A máquina parecia não parar de escrever sozinha.
- Sim querida, tenho muito gosto das coisas boas que você está colhendo. Você sempre mereceu. Já se acostumou com a ideia de ter um jardim em casa, depois da reforma?
- É muito bom! Espaço é o que mais tem na casa. E eu adoro o contato com a natureza, ainda mais nesta cidade toda cinza e pavimentada. Será meu paraíso particular. E Valentim está adorando o resultado do nosso recanto... Nada mudou Dona Lúcia, ainda somos os mesmos!
- E Valentim, como vai? – perguntei lhe oferecendo uma fatia de bolo, enquanto a água para o café não fervia.
- Está bem. Continua fazendo meu almoço, como um verdadeiro dono de casa – abriu um sorriso de orelha a orelha – Cursando a faculdade mas tem as mesmas indecisões da vida, sabe? Está pensando em cursar uma especialização em comunicação e marketing...
- Estudar nunca é demais, né Valkíria?
- Não mesmo Dona Lúcia!
- A água ferveu. Vou ir passar um café para nós duas.
Deixei Valkíria no sofá. Com a reforma da minha cozinha conseguia deixar tudo integrado, ampliando minha casa e a deixando mais ventilada (ideia do Leo, que sempre foi muito bom com esse negócio de decoração).
- Chegou em tempo de pegar um café quentinho – disse para Valentim, que acabava de entrar no meu apartamento.
- Como a senhora está Dona Lúcia, bem?
- Estou muito bem.
- Posso pegar um pedaço do seu bolo?
- Claro, sinta-se a vontade.
- Sobre o que a senhora queria falar antes? Dona Lúcia vai publicar um livro Valentim...

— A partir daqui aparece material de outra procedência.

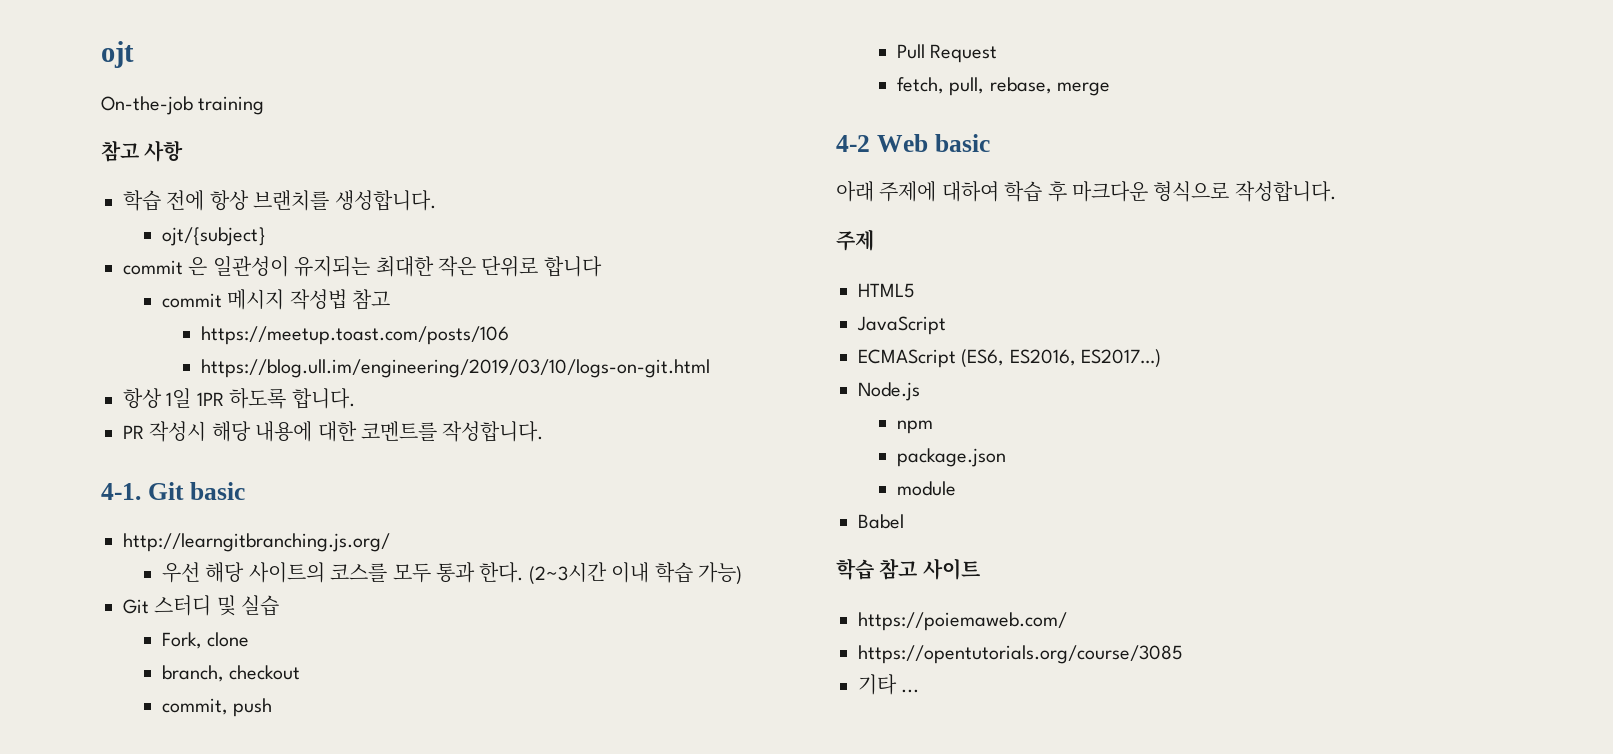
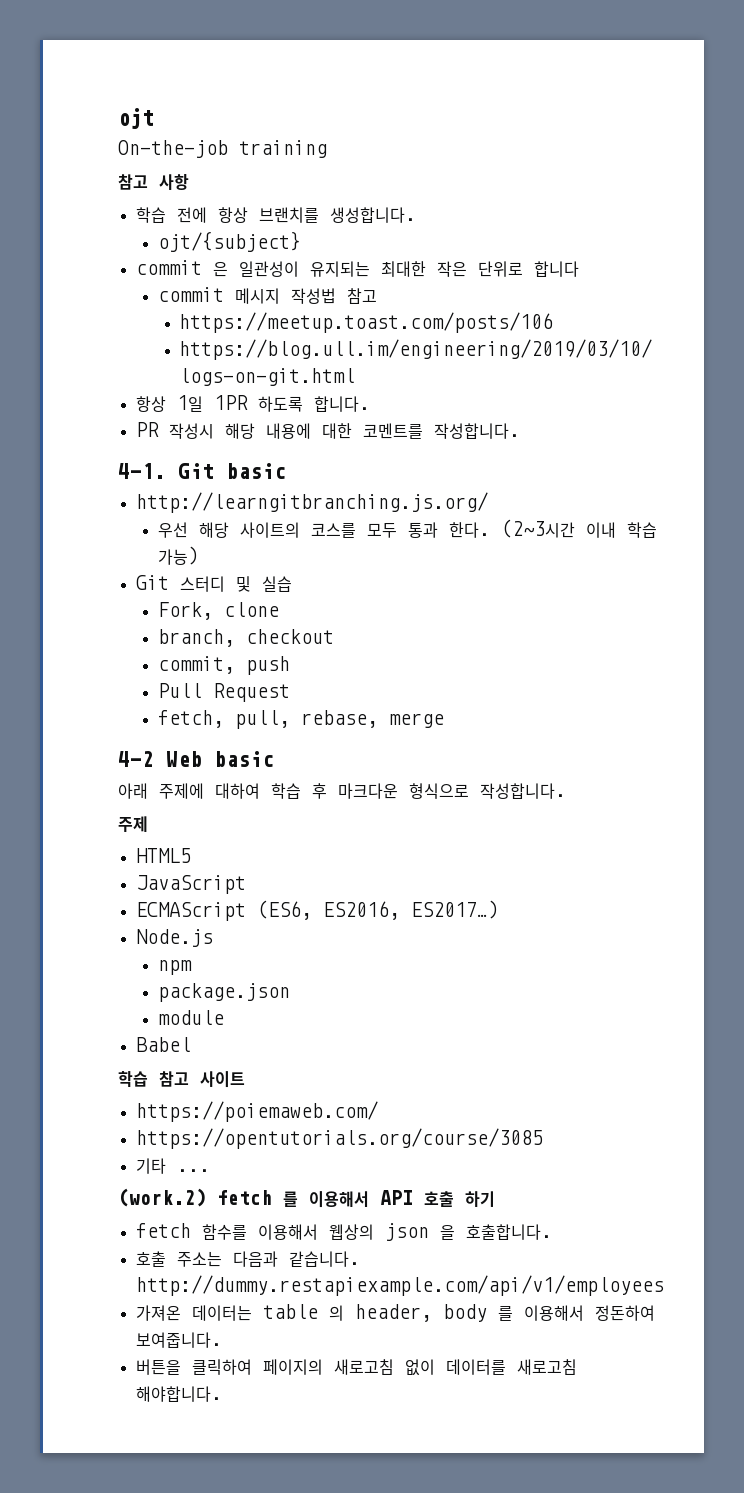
(920, 691) none -> [118,1188,495,1208] [135,1223,552,1241] [135,1251,360,1267] [135,1275,664,1296] [135,1304,655,1322] [135,1332,222,1348] [135,1359,577,1376] [135,1386,222,1402] // (work.2) fetch 를 이용해서 API 호출 하기 // fetch 함수를 이용해서 웹상의 json 을 호출합니다. // 호출 주소는 다음과 같습니다. http://dummy.restapiexample.com/api/v1/employees // 가져온 데이터는 table 의 header, body 를 이용해서 정돈하여 보여줍니다. // 버튼을 클릭하여 페이지의 새로고침 없이 데이터를 새로고침 해야합니다.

- Que legal Dona Lúcia! É sobre o quê?
- É sobre vocês. E queria que soubessem disso, antes de eu assinar qualquer contrato para publicação. O assunto todo do livro são vocês...
- Nós? O que temos de especial para virarmos uma estória? – perguntou Valentim.

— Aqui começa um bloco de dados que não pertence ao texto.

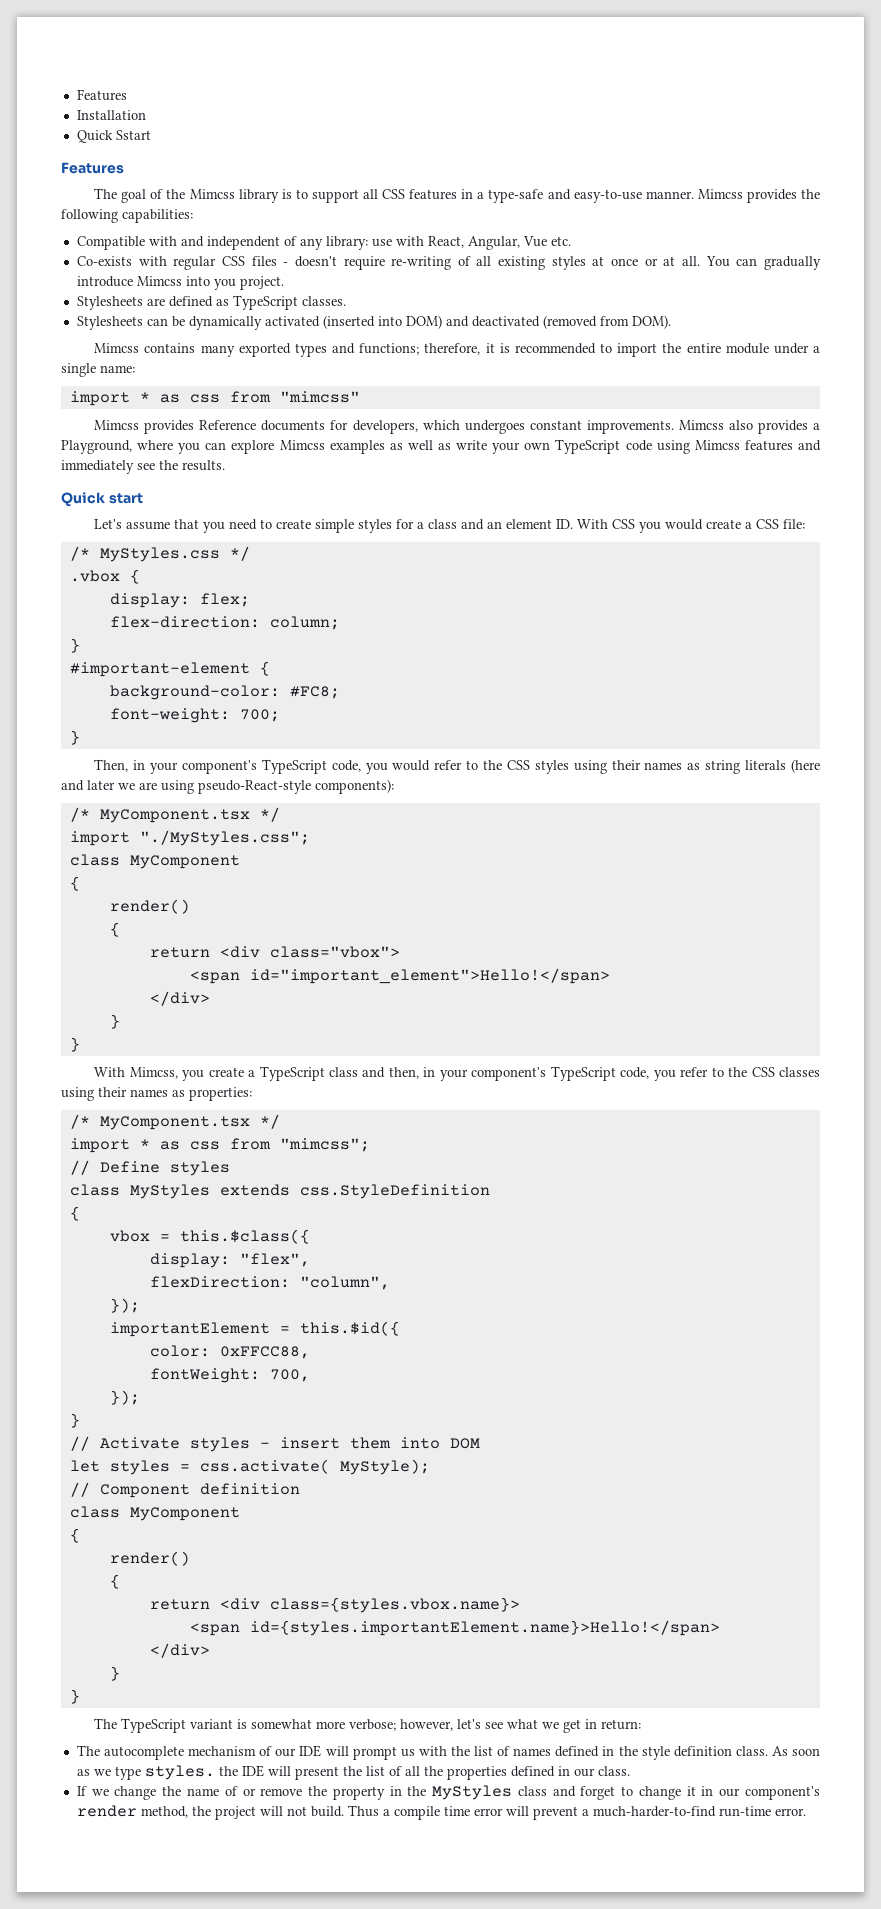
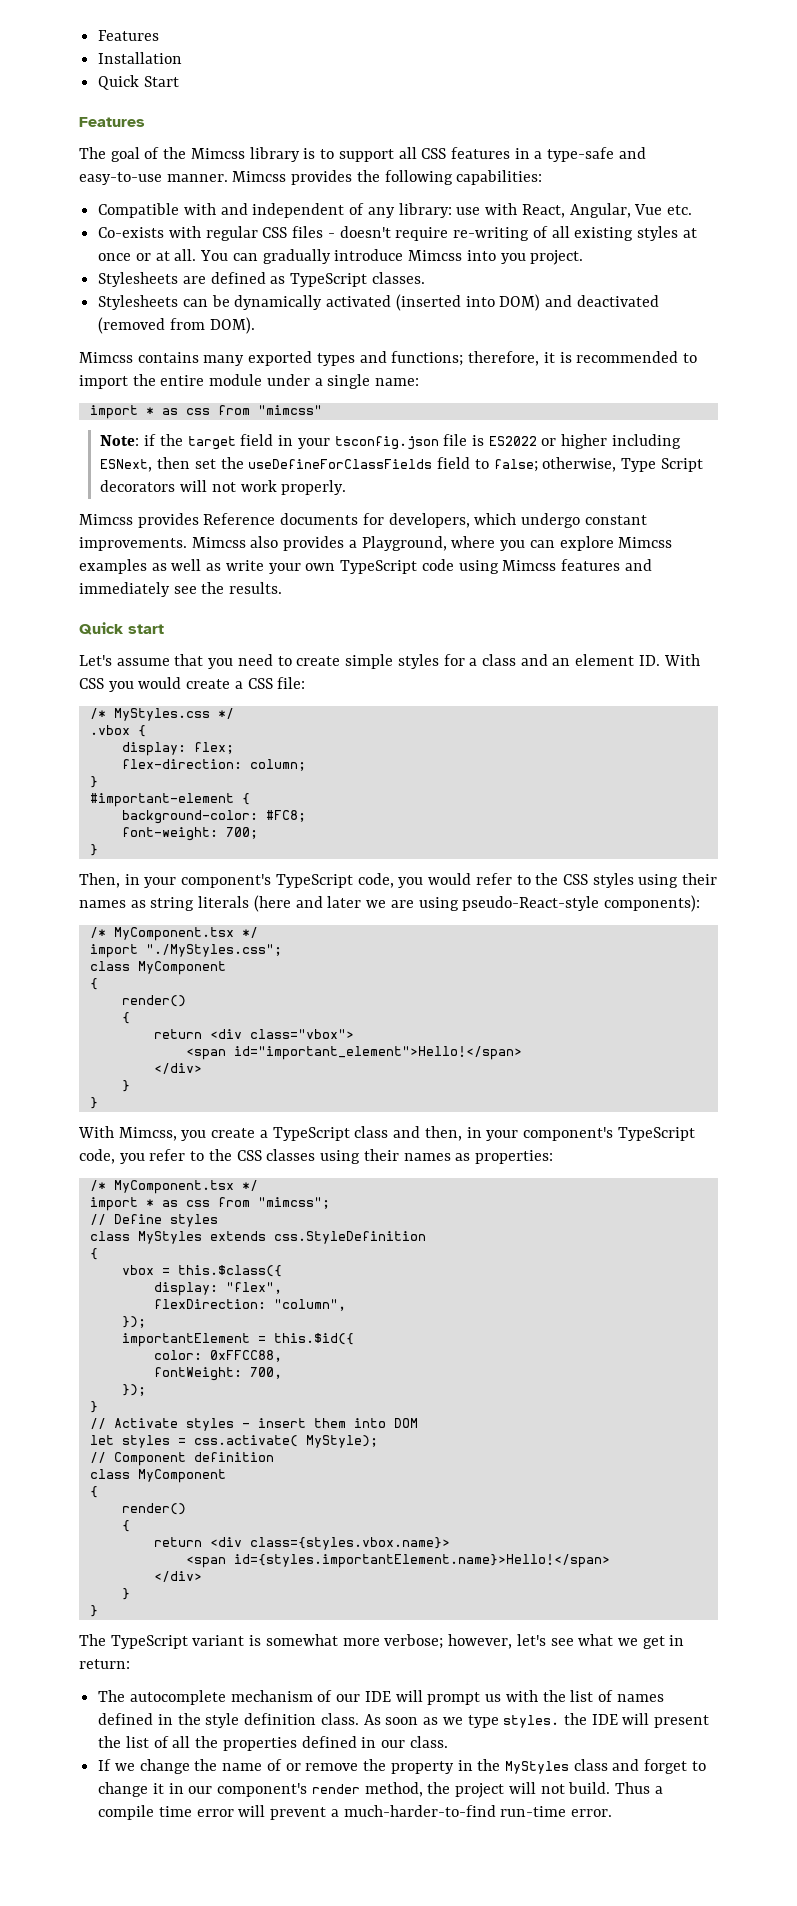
[115,130,151,140] Sstart -> [143,76,179,87] Start
(360, 397) none -> [100,434,681,450] [100,457,703,472] [100,480,347,495] // Note: if the target field in your tsconfig.json file is ES2022 or higher including ESNext, then set the useDefineForClassFields field to false; otherwise, Type Script decorators will not work properly.
[464,420,525,434] undergoes -> [521,513,581,528] undergo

- O amor. Esse amor que anda em falta nos dias de hoje. Mas, não poderia fazer isso sem a versão de vocês dos fatos. Eu usei da minha licença poética, dada aos escritores por certo mérito, mas preciso que aprovem o conteúdo do livro. Não quero fazer nada sem o consentimento de todos. Leo já me cedeu autorização, leu a estória e ficou feliz. Introduziu algumas palavras, onde faltava alguma opinião mais pessoal...
- Não sei o que lhe dizer Dona Lúcia – Valkíria se animava no sofá – Nunca esperei virar enredo e personagem de um romance. Da minha parte quero ler este livro depois de impresso e autografado. Acho que não devo temer a forma que fui retratada pela senhora... Tem a minha autorização.
- Quanto a mim – disse Valentim – Gostaria de dar a minha opinião sobre mim mesmo. Se a senhora não se importar, é claro!
- Não me importo, lógico que não me importo. Eu sempre me intrometi muito na vida de todos, ouvindo pelas paredes para esparramar fofocas. Quero que esta estória represente o quanto vocês são bons e humanos. Quero falar sobre o amor, sobre a tristeza, o perdão e a felicidade...
- Se puder levar para ler. Lhe mando ainda nesta semana minhas observações sobre eu mesmo... O que é bem estranho...
- Júnior me mandará uma parte também. Eu só posso agradecer de todas as formas. Eu amo muito todos vocês. Eu amo muito vocês – não me contive e acabei me emocionando, todos eles sempre mexeram muito comigo.
- Nós também lhe amamos Dona Lúcia – disse Valkíria me abraçando entre lágrimas.
E me mandaram. Naquela mesma semana fiz todas as alterações necessárias e passei a ser a primeira escritora da família. Uma senhora de 60 anos que nunca desistiu de seus sonhos. Fazer fofoca não é crime. Crime mesmo é não se amar, é conceber julgamentos errôneos sobre a realidade que não lhe convém. Quem sabe não comece a escrever meu próximo livro agora? Mas no computador e não nesta máquina de escrever velha. Também sou velha para isso? Velha é a máquina! Eu sou o amor.
Mas não se assuste. A estória não vai acabar desta forma! De longe, esse nem se parece com o fim. Mas escrever não é fazer fofoca?